◆ WHAT YOU WILL DO:
The answer must reproduce all of the data below exactly and contain no images.
(DATA FOR THE TASK)
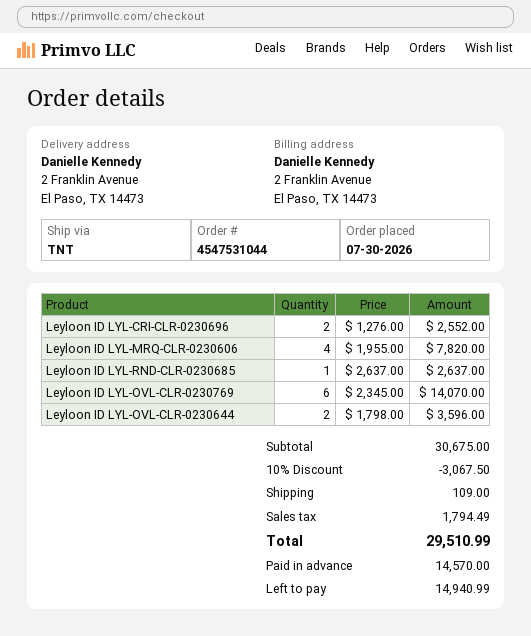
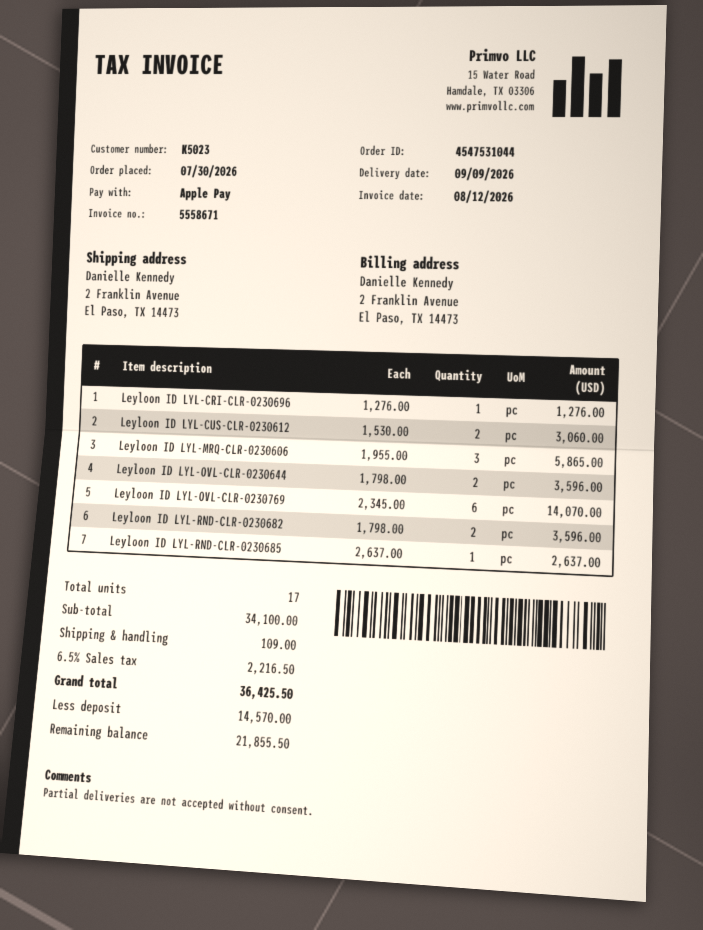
Leyloon ID LYL-CRI-CLR-0230696: 2 x 1276.00 = 2552.00 -> 1 x 1276.00 = 1276.00
Leyloon ID LYL-MRQ-CLR-0230606: 4 x 1955.00 = 7820.00 -> 3 x 1955.00 = 5865.00
Leyloon ID LYL-CUS-CLR-0230612: none -> 2 x 1530.00 = 3060.00
Leyloon ID LYL-RND-CLR-0230682: none -> 2 x 1798.00 = 3596.00
subtotal: 30675.00 -> 34100.00
discount: 10% = 3067.50 -> none
tax: 1794.49 -> 2216.50
total: 29510.99 -> 36425.50
balance: 14940.99 -> 21855.50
(End DATA FOR THE TASK)
◆ TASK RESULT:
Leyloon ID LYL-CRI-CLR-0230696: 2 x 1276.00 = 2552.00 -> 1 x 1276.00 = 1276.00
Leyloon ID LYL-MRQ-CLR-0230606: 4 x 1955.00 = 7820.00 -> 3 x 1955.00 = 5865.00
Leyloon ID LYL-CUS-CLR-0230612: none -> 2 x 1530.00 = 3060.00
Leyloon ID LYL-RND-CLR-0230682: none -> 2 x 1798.00 = 3596.00
subtotal: 30675.00 -> 34100.00
discount: 10% = 3067.50 -> none
tax: 1794.49 -> 2216.50
total: 29510.99 -> 36425.50
balance: 14940.99 -> 21855.50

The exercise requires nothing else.